Junior golf exercises are crucial to the progression of a junior golfer from a good beginning to a good, full career in the sport. As a golfer progresses from being an individual with one specific skill set to becoming a player with different capabilities and skill sets, there are important combinations of techniques that must be used to get those changes to happen. Developing these techniques and skills during your junior golf development stage is an important step a golfer must take. Here are 5 basic junior golf exercises junior golfers can perform regularly to keep improving their golf game, technique, balance, body coordination and biomechanics, as well as dealing with the constant changes that adolescence subjects their bodies too.

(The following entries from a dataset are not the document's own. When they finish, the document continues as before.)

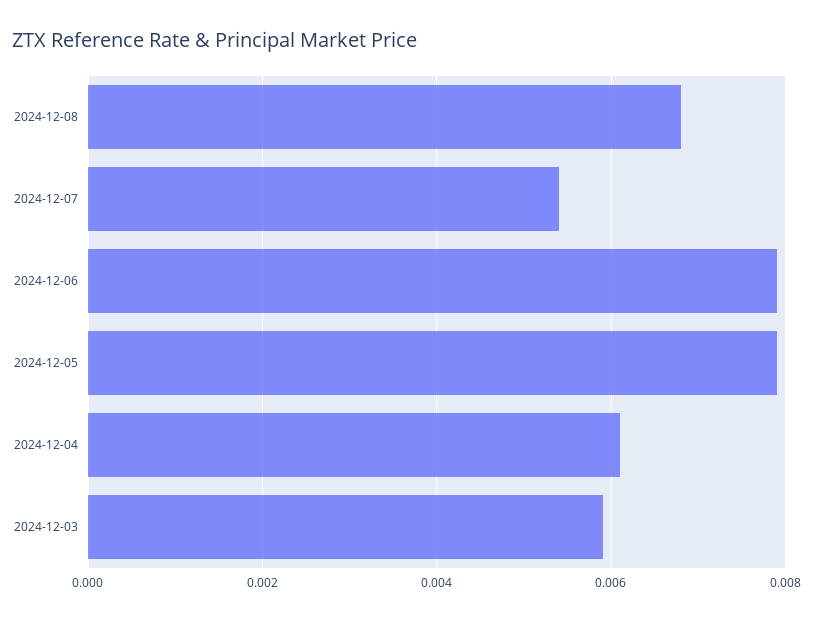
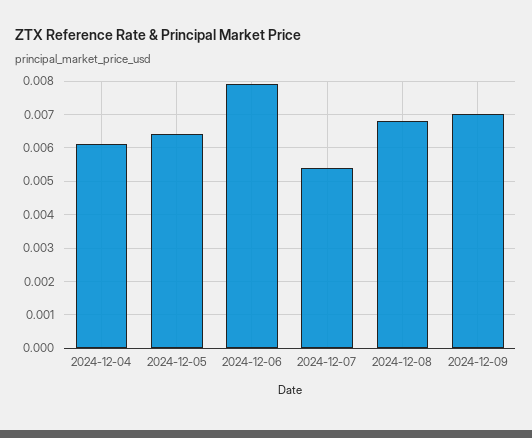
2024-12-05: 0.008 -> 0.0065
2024-12-03: 0.006 -> none
2024-12-09: none -> 0.007

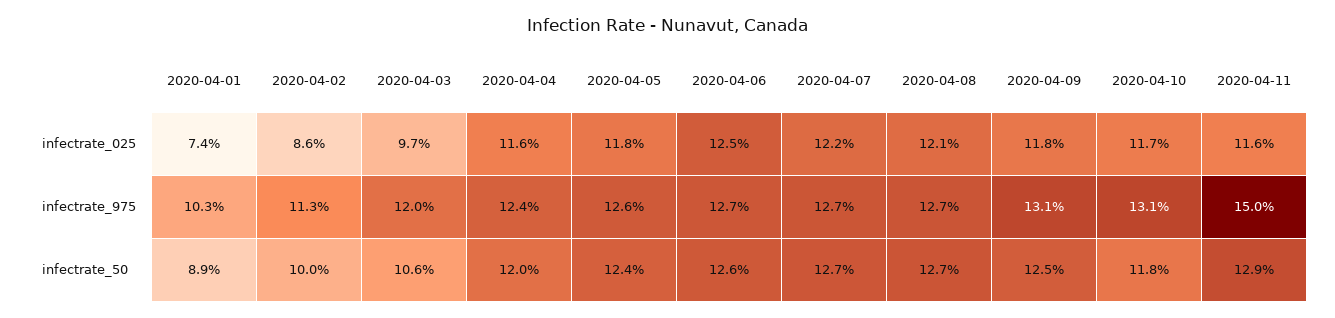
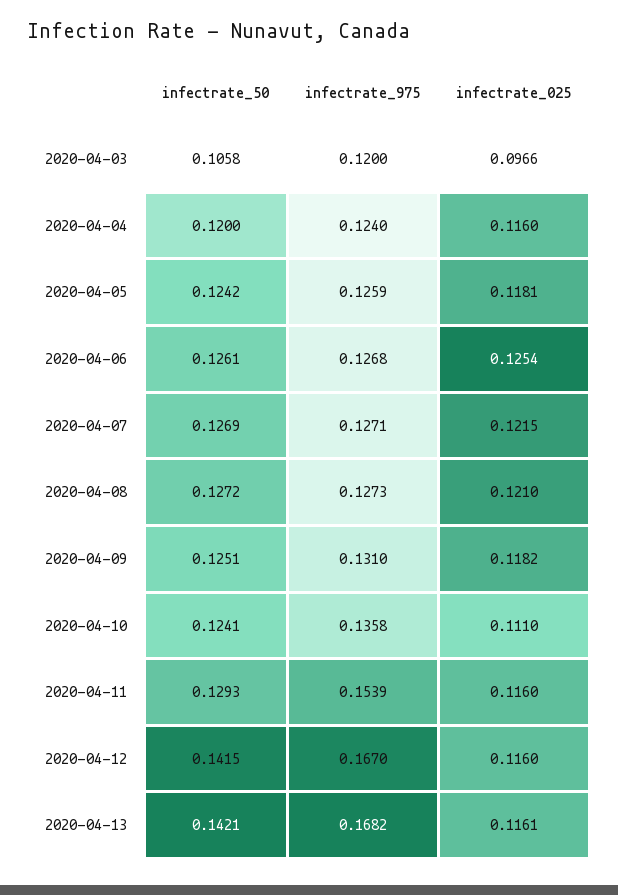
2020-04-01, infectrate_025: 0.074 -> none
2020-04-02, infectrate_025: 0.086 -> none
2020-04-10, infectrate_025: 0.117 -> 0.111
2020-04-01, infectrate_975: 0.103 -> none
2020-04-02, infectrate_975: 0.113 -> none
2020-04-10, infectrate_975: 0.131 -> 0.1358
2020-04-11, infectrate_975: 0.15 -> 0.1539
2020-04-01, infectrate_50: 0.089 -> none
2020-04-02, infectrate_50: 0.1 -> none
2020-04-10, infectrate_50: 0.118 -> 0.1241
2020-04-12, infectrate_50: none -> 0.1415
2020-04-12, infectrate_975: none -> 0.167
2020-04-12, infectrate_025: none -> 0.116
2020-04-13, infectrate_50: none -> 0.1421
2020-04-13, infectrate_975: none -> 0.1682
2020-04-13, infectrate_025: none -> 0.1161

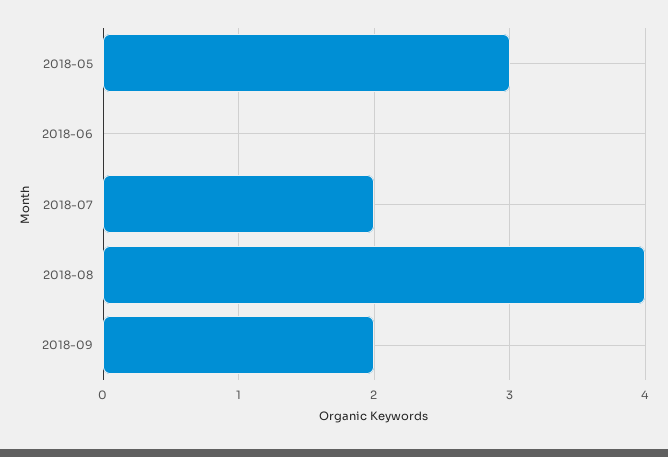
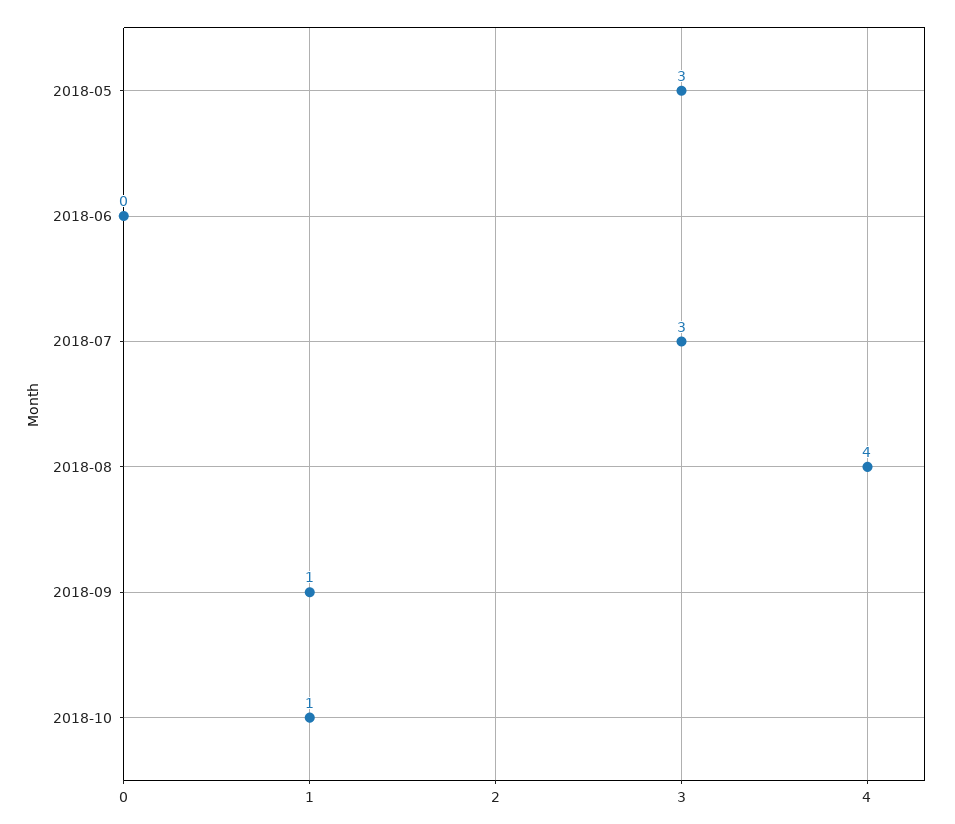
2018-07: 2 -> 3
2018-09: 2 -> 1
2018-10: none -> 1

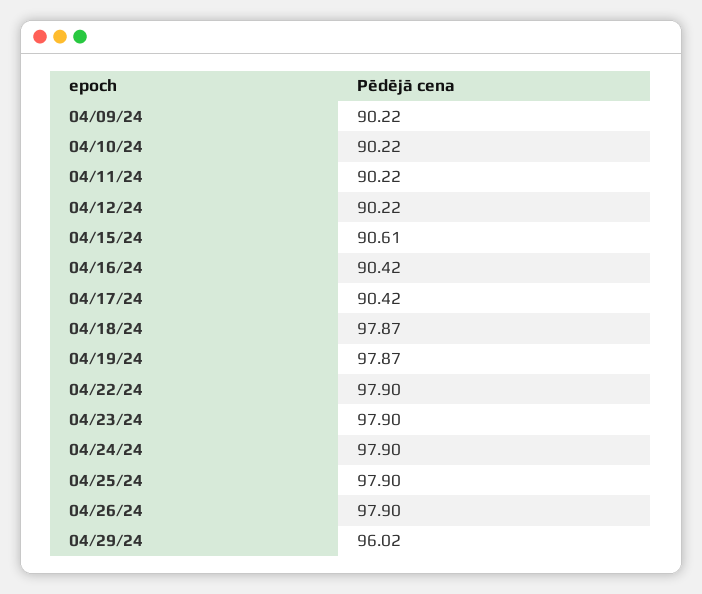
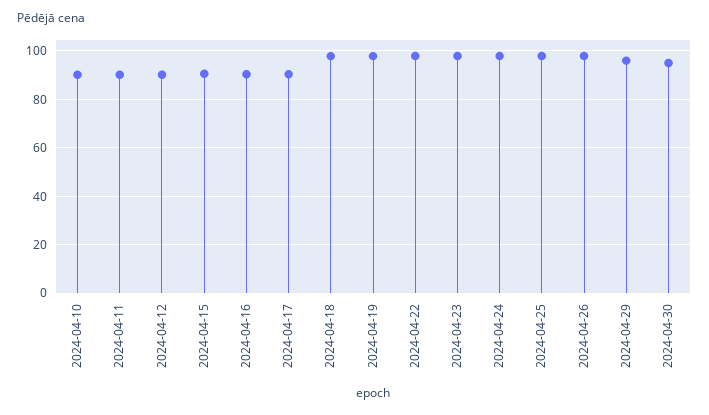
04/09/24: 90.22 -> none
2024-04-30: none -> 95

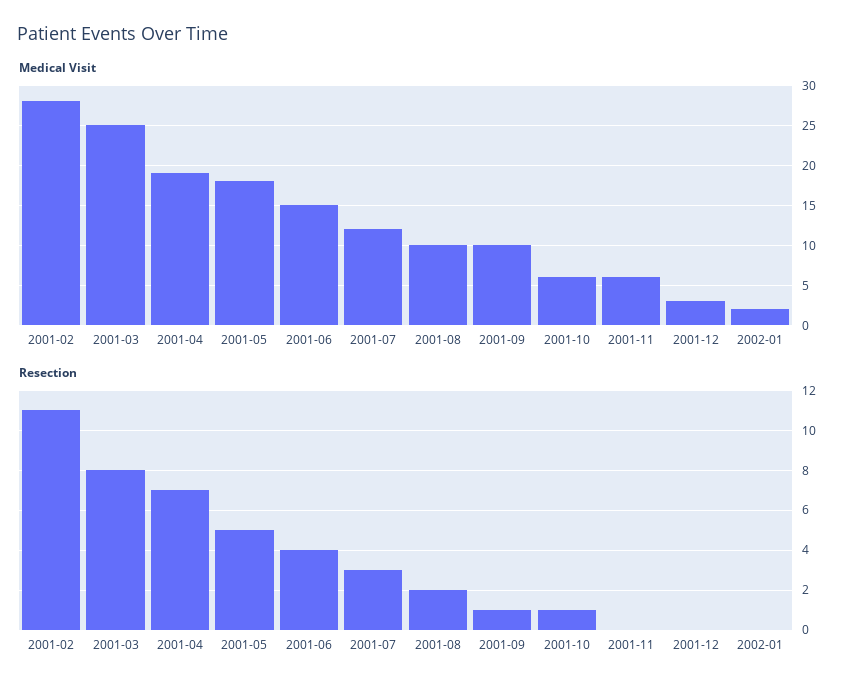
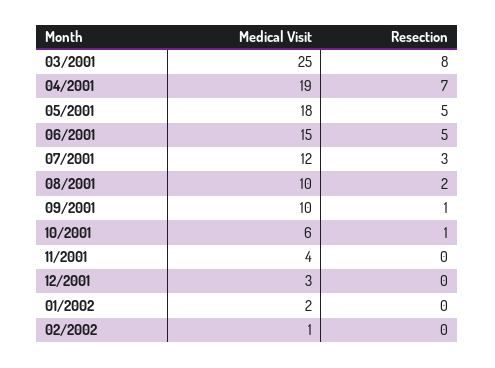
Medical Visit, 2001-02: 28 -> none
Medical Visit, 2001-11: 6 -> 4
Resection, 2001-02: 11 -> none
Resection, 2001-06: 4 -> 5
Medical Visit, 02/2002: none -> 1
Resection, 02/2002: none -> 0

The first exercise is arm rotation with cable crossovers. Begin in a standing position with both hands at shoulder width apart. Then, rotate your arms from your sides to a slight angle to your left and right and slowly return them to your original position. Do not overdo it; make sure to gradually build up to 3 sets of twenty rotations per arm.
Next, junior golfers should focus on their shoulder width. To do this, stand with feet apart as though you will be going after a ball and grip the handle of your golf club with your non-dominant hand. From here, rotate your shoulder away from your body until your body forms a straight line between your eyes and the golf club. From here, rotate your shoulder back toward your body until your hands are lining up with your golf club.
One of the most overlooked pieces of junior golf exercises is the swing itself. Many young golfers focus so much on the actual mechanics of the swing that they completely forget about the strength behind the swing. Most junior golfers will start out using momentum and strength alone to create power and distance in their swings. Unfortunately, this will not produce long term results. Instead, the swing must be honed by building on solid fundamentals like the foundation of your backswing, downswing and follow through. This can be done through several easy drills that can be performed at home.
The first drill, you can begin by doing is a standing shoulder width drill. Begin by lining up the golf club with the heel of your left hand pointing towards your left shoulder. Have a strong grip on the golf club with your non-dominant hand. Next, use strong, but gentle resistance bands to create a starting strength level. Slowly increase the resistance as you develop more hip flexibility and generate more power in your golf swing.
Another great exercise that many junior golfers are unaware of is doing push-ups. Again, this drill must be done with very strong resistance bands to generate high strength. Begin with very small weights that will not be cumbersome, but gradually move toward light resistance bands as you become stronger.
Another set of junior golf exercises you can do is doing abdominal crunches. Begin by laying flat on your back with a medicine ball between your legs. Crunch the ball upward while keeping your legs together under your body. As your abdominal muscles contract, repeat a breathing pattern while lifting your ribs up toward your chest.
The final set of junior golf exercises you can do is a seated overhead triceps extension. Begin by laying flat on your back with a medicine ball between your legs. Slowly extend your arms above your head using only your triceps. Make sure to contract all of your triceps, hold for one second and slowly release.